When Madame Mathis had recovered her senses, thanks to the careful

tending of Mere-Grand, she sobbed on without cessation, raising such a

continuous doleful wail, that Pierre's hand again sought Guillaume's, and

grasped it, whilst their hearts, distracted but healed, mingled lovingly

one with the other.

V. LIFE'S WORK AND PROMISE

FIFTEEN months later, one fine golden day in September, Bache and

Theophile Morin were taking _dejeuner_ at Guillaume's, in the big

workroom overlooking the immensity of Paris.

Near the table was a cradle with its little curtains drawn. Behind them

slept Jean, a fine boy four months old, the son of Pierre and Marie. The

latter, simply in order to protect the child's social rights, had been

married civilly at the town-hall of Montmartre.

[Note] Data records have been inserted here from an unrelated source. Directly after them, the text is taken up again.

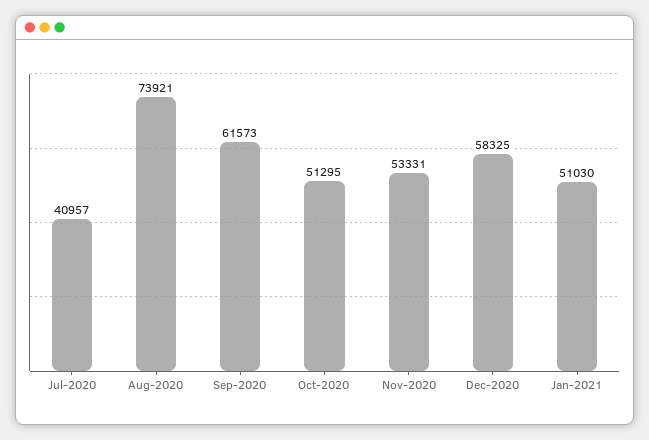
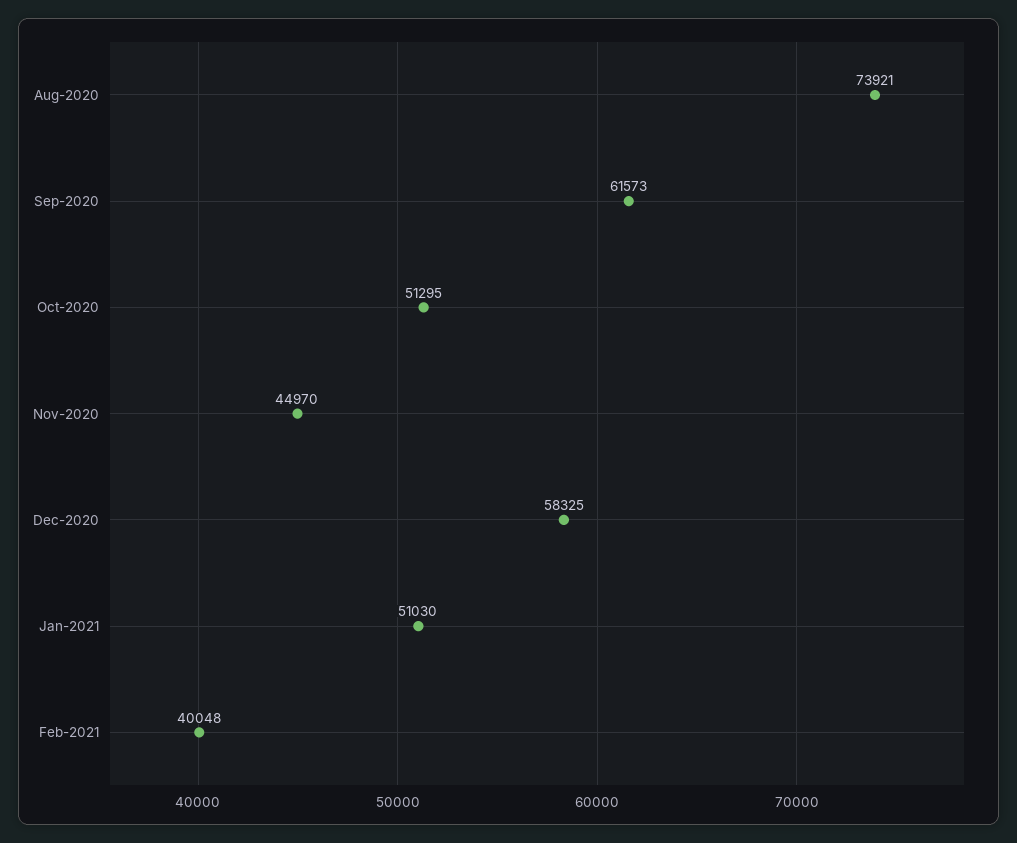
Jul-2020: 40957 -> none
Nov-2020: 53331 -> 44970
Feb-2021: none -> 40048

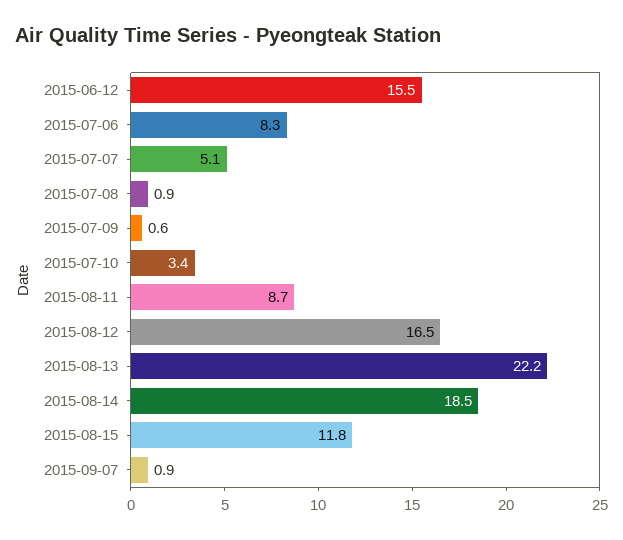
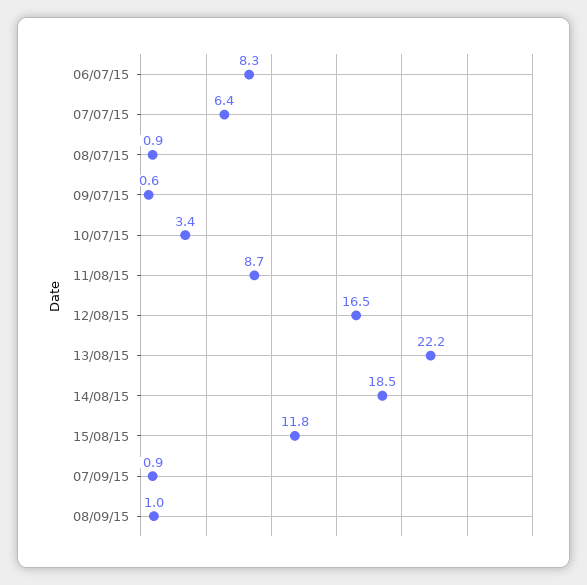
2015-06-12: 15.5 -> none
2015-07-07: 5.1 -> 6.4
08/09/15: none -> 1

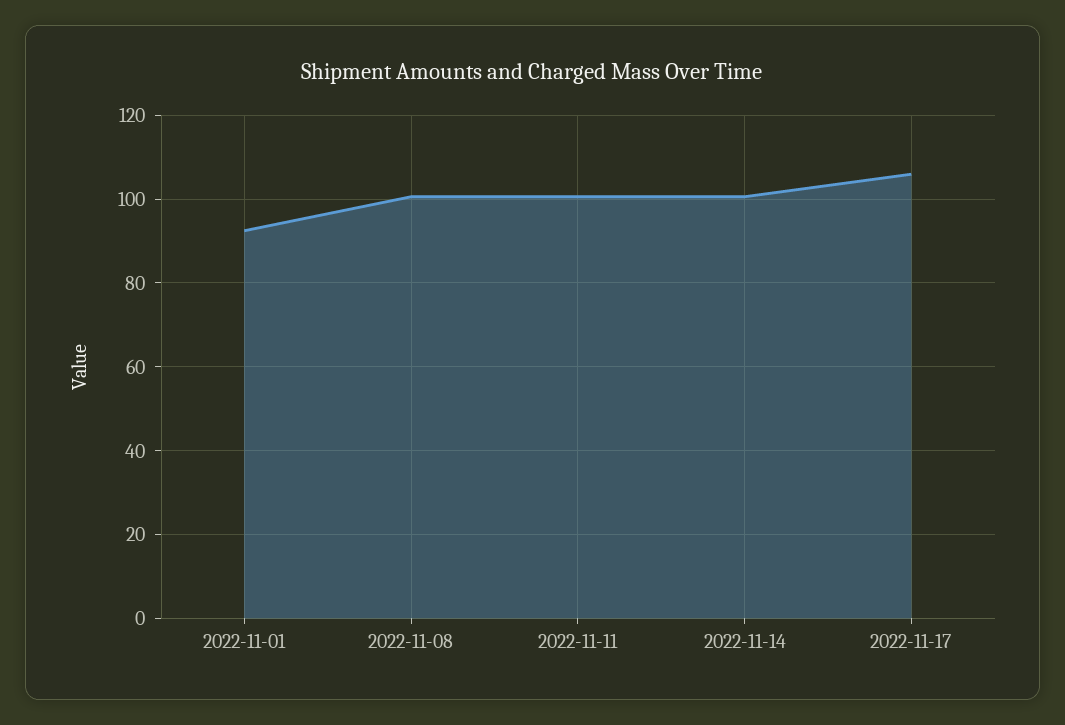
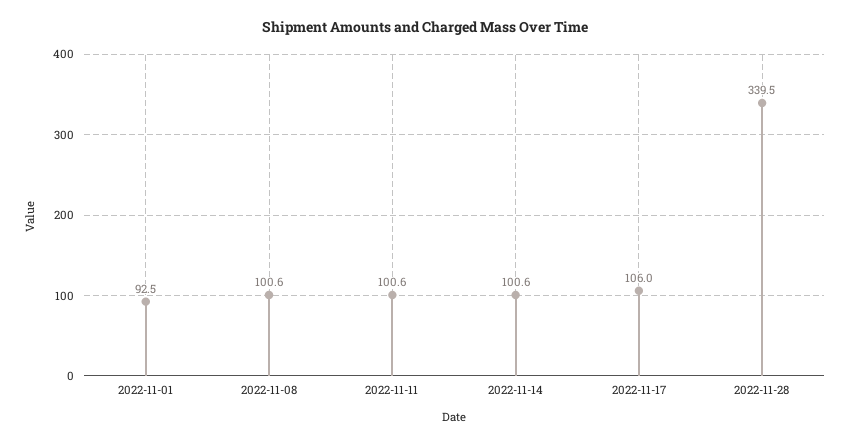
2022-11-28: none -> 339.5

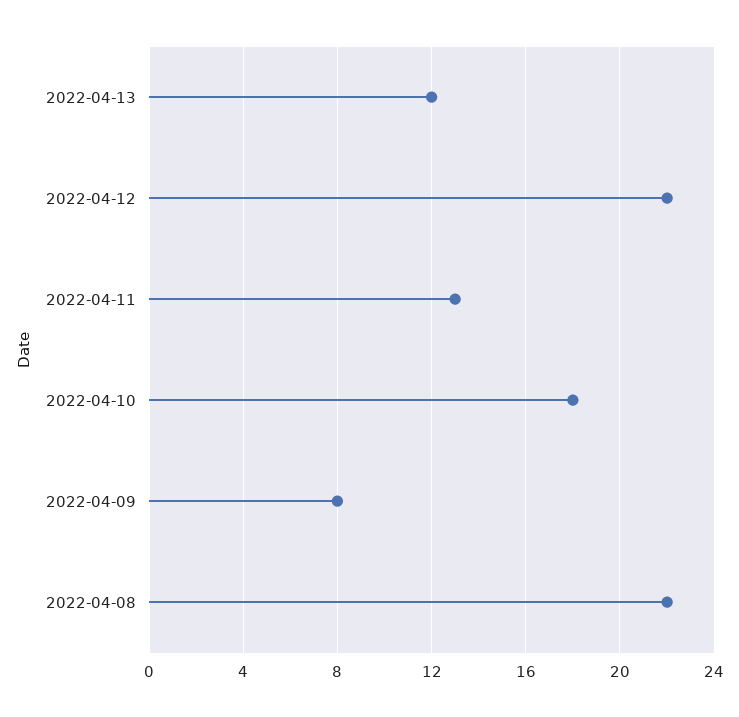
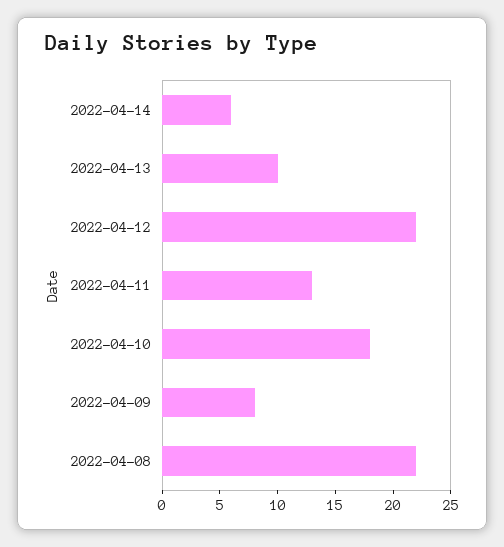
2022-04-13: 12 -> 10
2022-04-14: none -> 6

Then, by way of pleasing

Guillaume, who wished to keep them with him, and thus enlarge the family

circle, they had continued living in the little lodging over the

work-shop, leaving the sleepy house at Neuilly in the charge of Sophie,

Pierre's old servant. And life had been flowing on happily for the

fourteen months or so that they had now belonged to one another.

There was simply peace, affection and work around the young couple.

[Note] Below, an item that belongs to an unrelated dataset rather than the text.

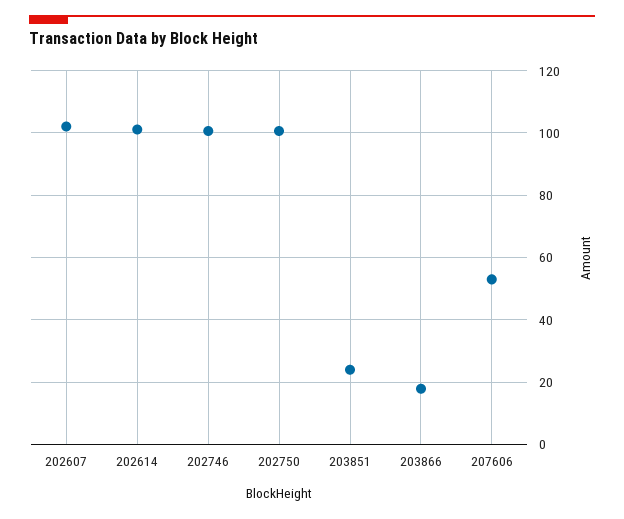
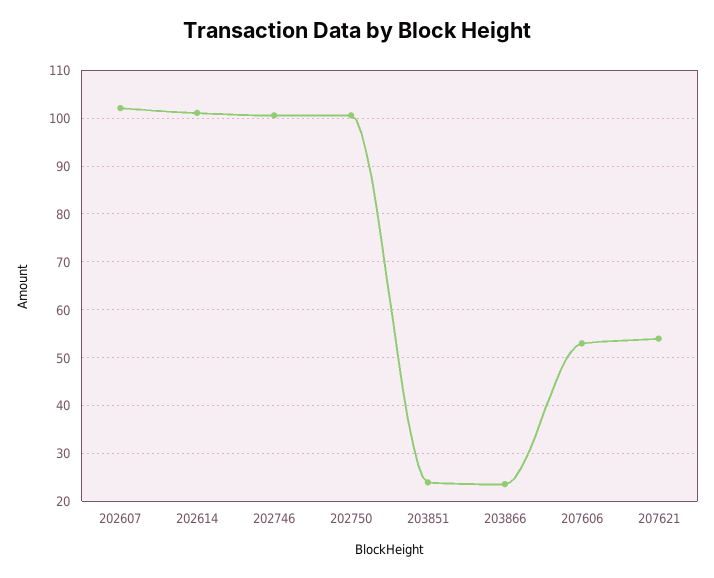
203866: 18 -> 24
207621: none -> 54

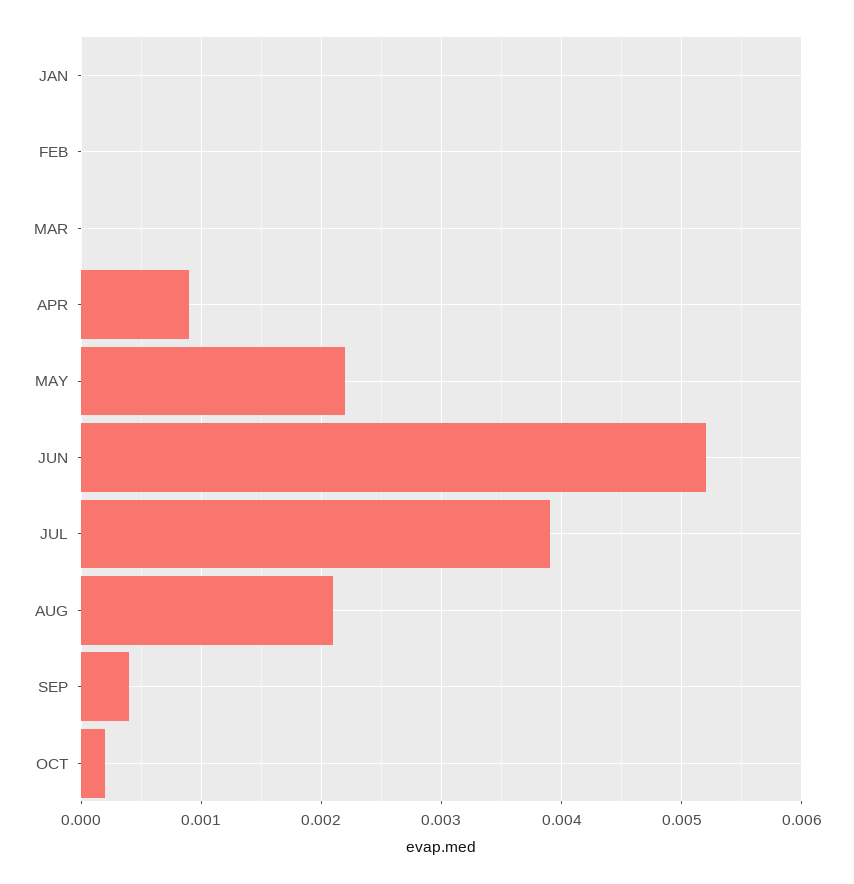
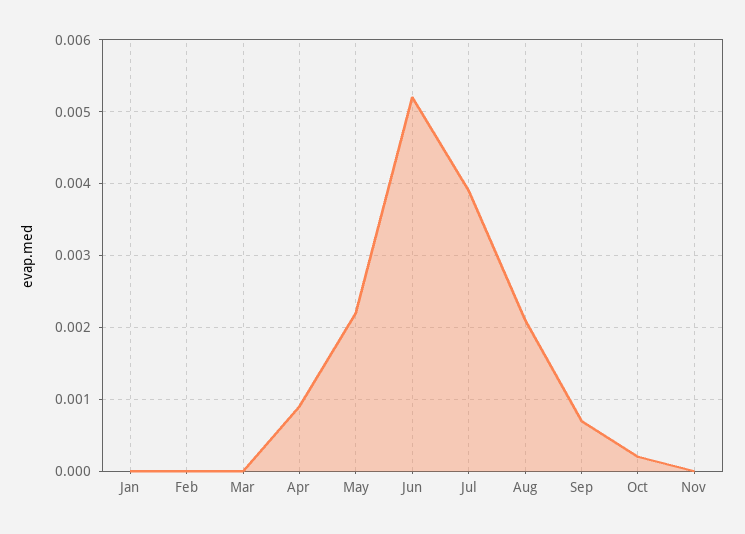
SEP: 0.0004 -> 0.0007
Nov: none -> 0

Francois, who had left the Ecole Normale provided with every degree,

every diploma, was now about to start for a college in the west of

France, so as to serve his term of probation as a professor, intending to

resign his post afterwards and devote himself, if he pleased, to science

pure and simple. Then Antoine had lately achieved great success with a

series of engravings he had executed--some views and scenes of Paris

life; and it was settled that he was to marry Lise Jahan in the ensuing

spring, when she would have completed her seventeenth year. Of the three

sons, however, Thomas was the most triumphant, for he had at last devised

and constructed his little motor, thanks to a happy idea of his father's.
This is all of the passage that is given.